Perhaps I could attempt an answer. You asked if it is OK if the
intelligence is an alien race.

The answer to that depends on the nature of the phenomenon you found. If
it's a radio signal from space containing decodable information, as in the
"Contact" movie, then the answer is "Yes, it is science". (Pim has noted
that SETI looks for simple signals but that is just a cheap shot at trying
to make you look ignorant - the argument is the same whether it looks for
simple, but non-natural or information bearing signals).

The plain fact is that we know that we exist and we generate nonrandom
complex RF signals. Therefore it is not unreasonable or unscientific to
suppose that if intelligent life arose on another planet, that they might
generate similar signals to us.

However, if you want to invoke extra-terrestrial intelligence as a reason
for our own existence, then it's not scientific.
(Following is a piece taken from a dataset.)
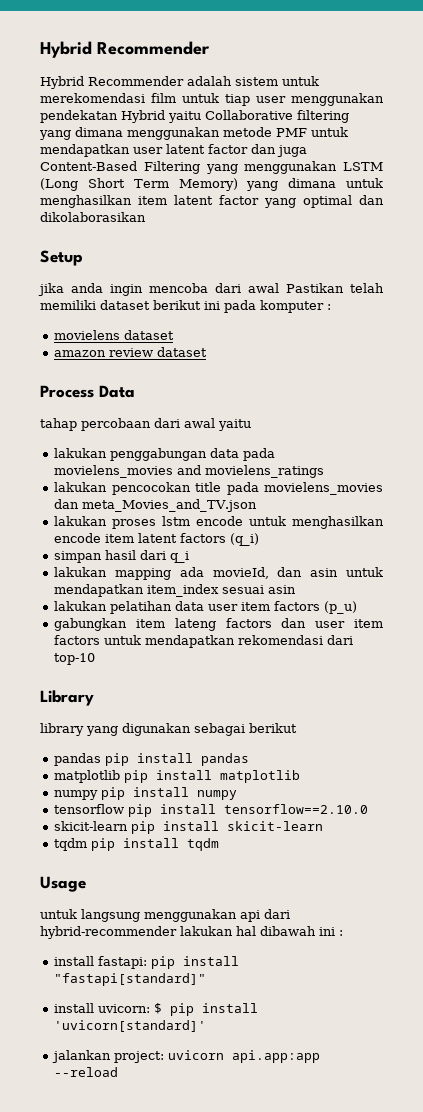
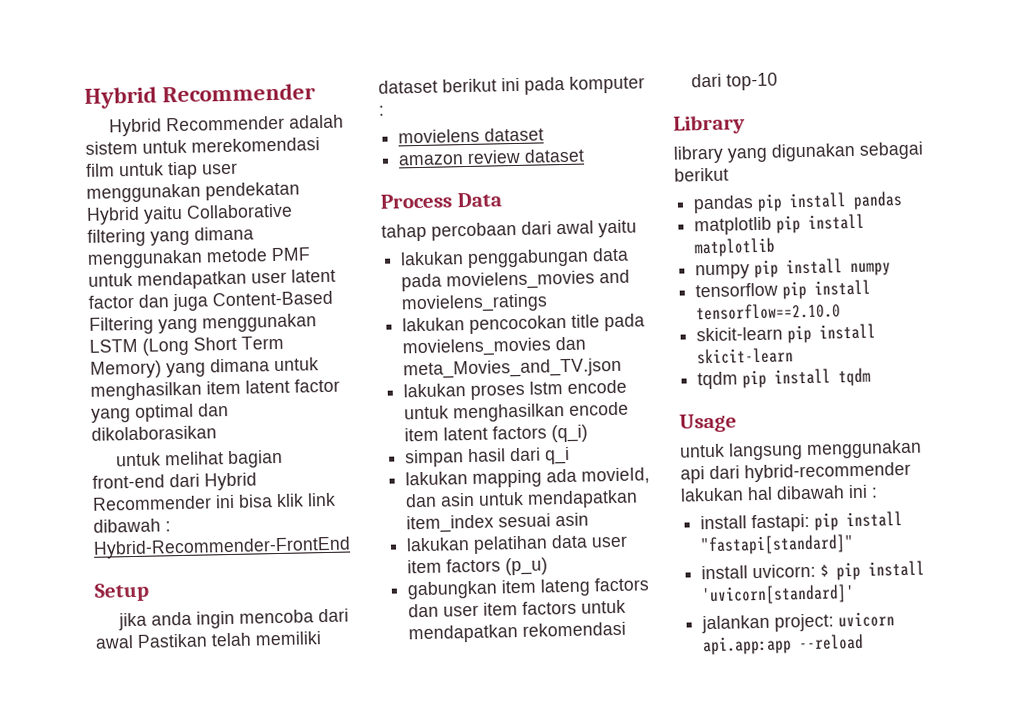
+ untuk melihat bagian front-end dari Hybrid Recommender ini bisa klik link dibawah : Hybrid-Recommender-FrontEnd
The reason is as follows.
If you invoke an omnipotent being as the "designer", then you are appealing
to something with universal explanatory power - potentially anything can be
explained by appealing to an omnipotent being. Now, if instead you appeal
to extra-terrestrial life as our designers, clearly they are finite. But
the trouble is that there is no limit on how intelligent they need to be -
you would just say they are sufficiently intelligent to have designed us.
So one is still invoking the existence of something that is smart enough to
have created us.

For the same reason invoking the multiverse as an explanation for our
existence is non-science in my view. This is not the same as saying the
multiverse doesn't exist - just that given a finite, but sufficiently large
number of universes, we may deduce our existence by chance - and that isn't
science, it's a cop out. (An expression Richard Dawkins is fond of applying
to ID, but which I don't see why it shouldn't be equally applicable to
multiverse-based "explanations").

To give another example. Suppose you had a sequence of a million heads and
tails, apparently random. You could say that a sufficiently complex
computer program would generate that sequence precisely. But if the program
is much longer than the sequence, then you have explained nothing at all -
one could only be said to have done something scientifically interesting if
the computer program was considerably SHORTER than the sequence.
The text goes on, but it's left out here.